== Problem details ==
Could you restate the entries below word for word and leave the images out?
Data in this exercise Start Marker
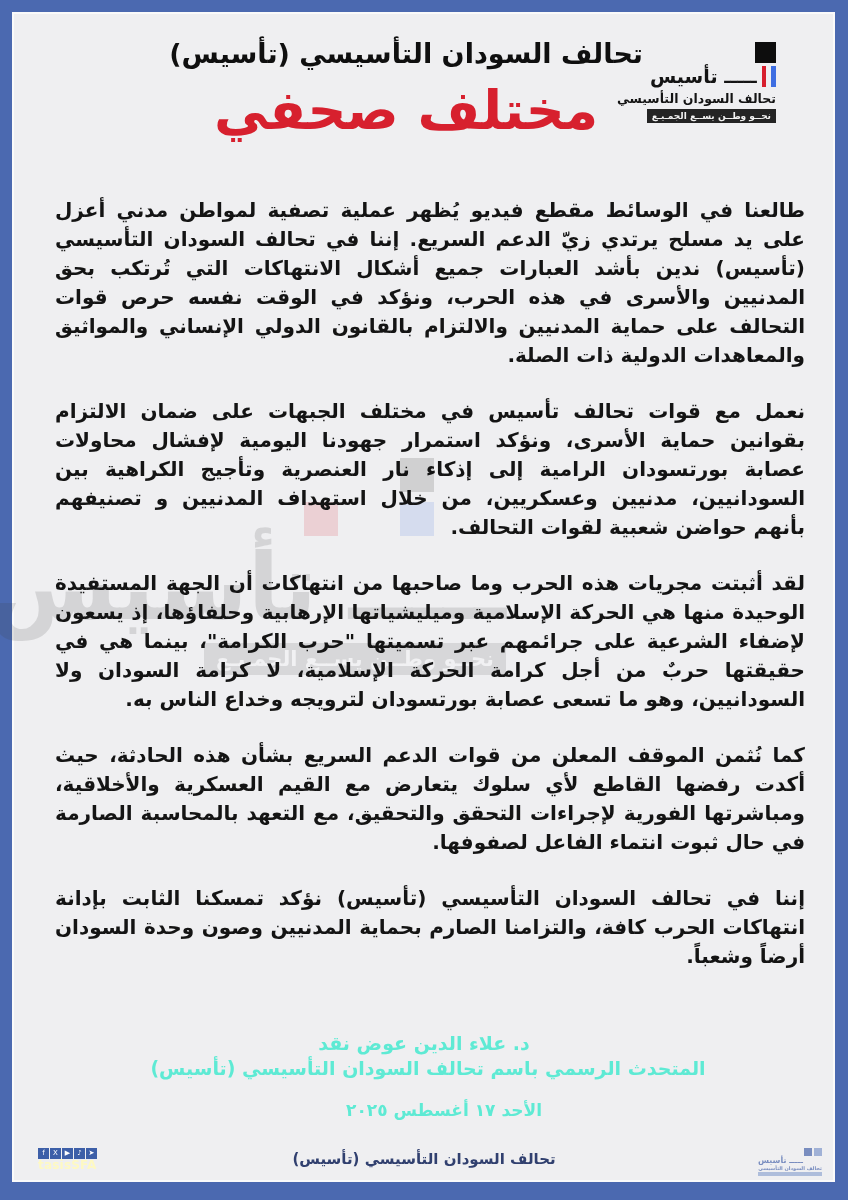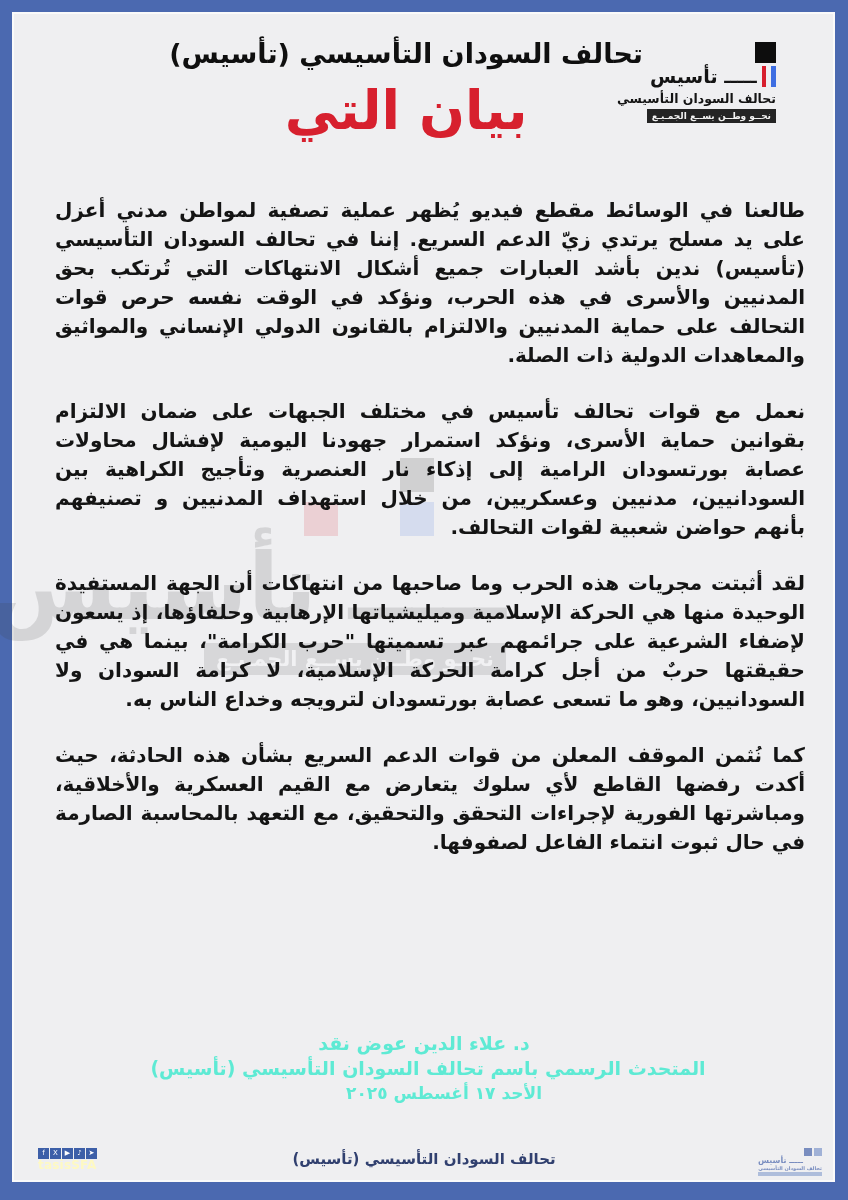--- a/index.html
+++ b/index.html
@@ -89,7 +89,7 @@
 
   <div class="header-titles">
     <div class="org-title">تحالف السودان التأسيسي (تأسيس)</div>
-    <div class="statement-title">بيان التي</div>
+    <div class="statement-title">مختلف صحفي</div>
   </div>
 
   <div class="watermark">

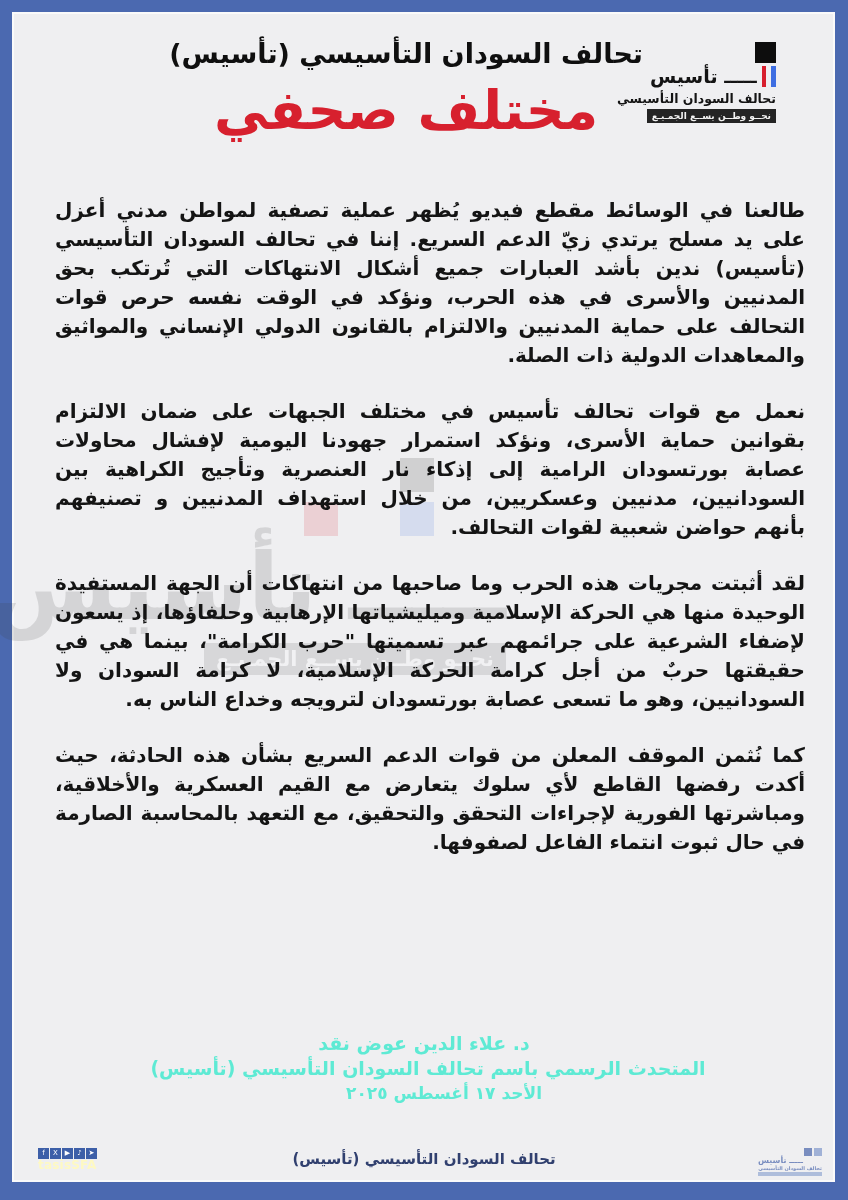--- a/index.html
+++ b/index.html
@@ -109,6 +109,7 @@
     <p>نعمل مع قوات تحالف تأسيس في مختلف الجبهات على ضمان الالتزام بقوانين حماية الأسرى، ونؤكد استمرار جهودنا اليومية لإفشال محاولات عصابة بورتسودان الرامية إلى إذكاء نار العنصرية وتأجيج الكراهية بين السودانيين، مدنيين وعسكريين، من خلال استهداف المدنيين و تصنيفهم بأنهم حواضن شعبية لقوات التحالف.</p>
     <p>لقد أثبتت مجريات هذه الحرب وما صاحبها من انتهاكات أن الجهة المستفيدة الوحيدة منها هي الحركة الإسلامية وميليشياتها الإرهابية وحلفاؤها، إذ يسعون لإضفاء الشرعية على جرائمهم عبر تسميتها "حرب الكرامة"، بينما هي في حقيقتها حربٌ من أجل كرامة الحركة الإسلامية، لا كرامة السودان ولا السودانيين، وهو ما تسعى عصابة بورتسودان لترويجه وخداع الناس به.</p>
     <p>كما نُثمن الموقف المعلن من قوات الدعم السريع بشأن هذه الحادثة، حيث أكدت رفضها القاطع لأي سلوك يتعارض مع القيم العسكرية والأخلاقية، ومباشرتها الفورية لإجراءات التحقق والتحقيق، مع التعهد بالمحاسبة الصارمة في حال ثبوت انتماء الفاعل لصفوفها.</p>
+    <p>إننا في تحالف السودان التأسيسي (تأسيس) نؤكد تمسكنا الثابت بإدانة انتهاكات الحرب كافة، والتزامنا الصارم بحماية المدنيين وصون وحدة السودان أرضاً وشعباً.</p>
   </div>
 
   <div class="signature">

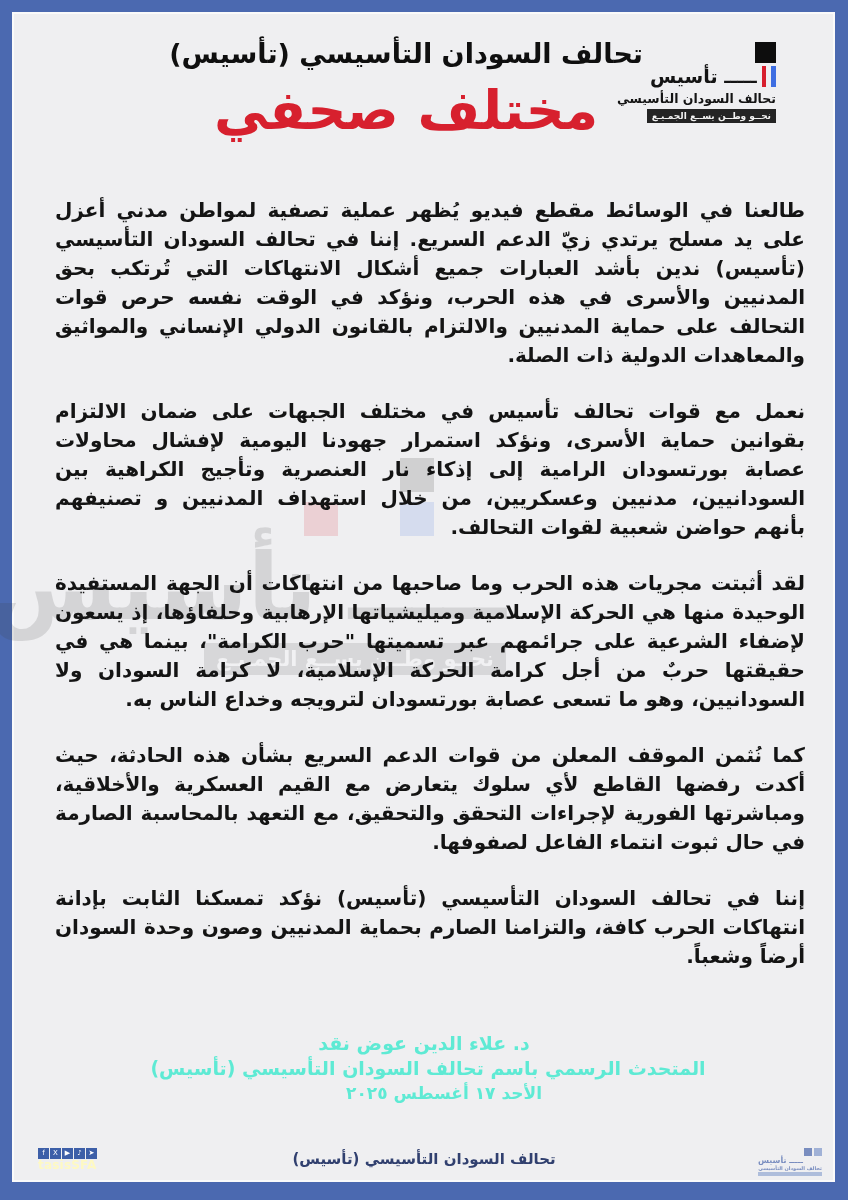--- a/index.html
+++ b/index.html
@@ -51,7 +51,7 @@
   .signature{position:absolute;top:1032px;left:0;right:0;text-align:center;color:#5eead4;direction:rtl;}
   .sig-name{font-size:19px;font-weight:bold;}
   .sig-role{font-size:19px;font-weight:bold;margin-top:3px;padding-left:8px;}
-  .sig-date{font-size:17px;font-weight:bold;margin-top:4px;padding-left:40px;}
+  .sig-date{font-size:17px;font-weight:bold;margin-top:21px;padding-left:40px;}
   
   .footer-center{position:absolute;top:1150px;left:0;right:0;text-align:center;
     font-size:15px;font-weight:bold;color:#31406f;direction:rtl;}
Data in this exercise End Marker
== Task result ==
--- a/index.html
+++ b/index.html
@@ -89,7 +89,7 @@
 
   <div class="header-titles">
     <div class="org-title">تحالف السودان التأسيسي (تأسيس)</div>
-    <div class="statement-title">بيان التي</div>
+    <div class="statement-title">مختلف صحفي</div>
   </div>
 
   <div class="watermark">

--- a/index.html
+++ b/index.html
@@ -109,6 +109,7 @@
     <p>نعمل مع قوات تحالف تأسيس في مختلف الجبهات على ضمان الالتزام بقوانين حماية الأسرى، ونؤكد استمرار جهودنا اليومية لإفشال محاولات عصابة بورتسودان الرامية إلى إذكاء نار العنصرية وتأجيج الكراهية بين السودانيين، مدنيين وعسكريين، من خلال استهداف المدنيين و تصنيفهم بأنهم حواضن شعبية لقوات التحالف.</p>
     <p>لقد أثبتت مجريات هذه الحرب وما صاحبها من انتهاكات أن الجهة المستفيدة الوحيدة منها هي الحركة الإسلامية وميليشياتها الإرهابية وحلفاؤها، إذ يسعون لإضفاء الشرعية على جرائمهم عبر تسميتها "حرب الكرامة"، بينما هي في حقيقتها حربٌ من أجل كرامة الحركة الإسلامية، لا كرامة السودان ولا السودانيين، وهو ما تسعى عصابة بورتسودان لترويجه وخداع الناس به.</p>
     <p>كما نُثمن الموقف المعلن من قوات الدعم السريع بشأن هذه الحادثة، حيث أكدت رفضها القاطع لأي سلوك يتعارض مع القيم العسكرية والأخلاقية، ومباشرتها الفورية لإجراءات التحقق والتحقيق، مع التعهد بالمحاسبة الصارمة في حال ثبوت انتماء الفاعل لصفوفها.</p>
+    <p>إننا في تحالف السودان التأسيسي (تأسيس) نؤكد تمسكنا الثابت بإدانة انتهاكات الحرب كافة، والتزامنا الصارم بحماية المدنيين وصون وحدة السودان أرضاً وشعباً.</p>
   </div>
 
   <div class="signature">

--- a/index.html
+++ b/index.html
@@ -51,7 +51,7 @@
   .signature{position:absolute;top:1032px;left:0;right:0;text-align:center;color:#5eead4;direction:rtl;}
   .sig-name{font-size:19px;font-weight:bold;}
   .sig-role{font-size:19px;font-weight:bold;margin-top:3px;padding-left:8px;}
-  .sig-date{font-size:17px;font-weight:bold;margin-top:4px;padding-left:40px;}
+  .sig-date{font-size:17px;font-weight:bold;margin-top:21px;padding-left:40px;}
   
   .footer-center{position:absolute;top:1150px;left:0;right:0;text-align:center;
     font-size:15px;font-weight:bold;color:#31406f;direction:rtl;}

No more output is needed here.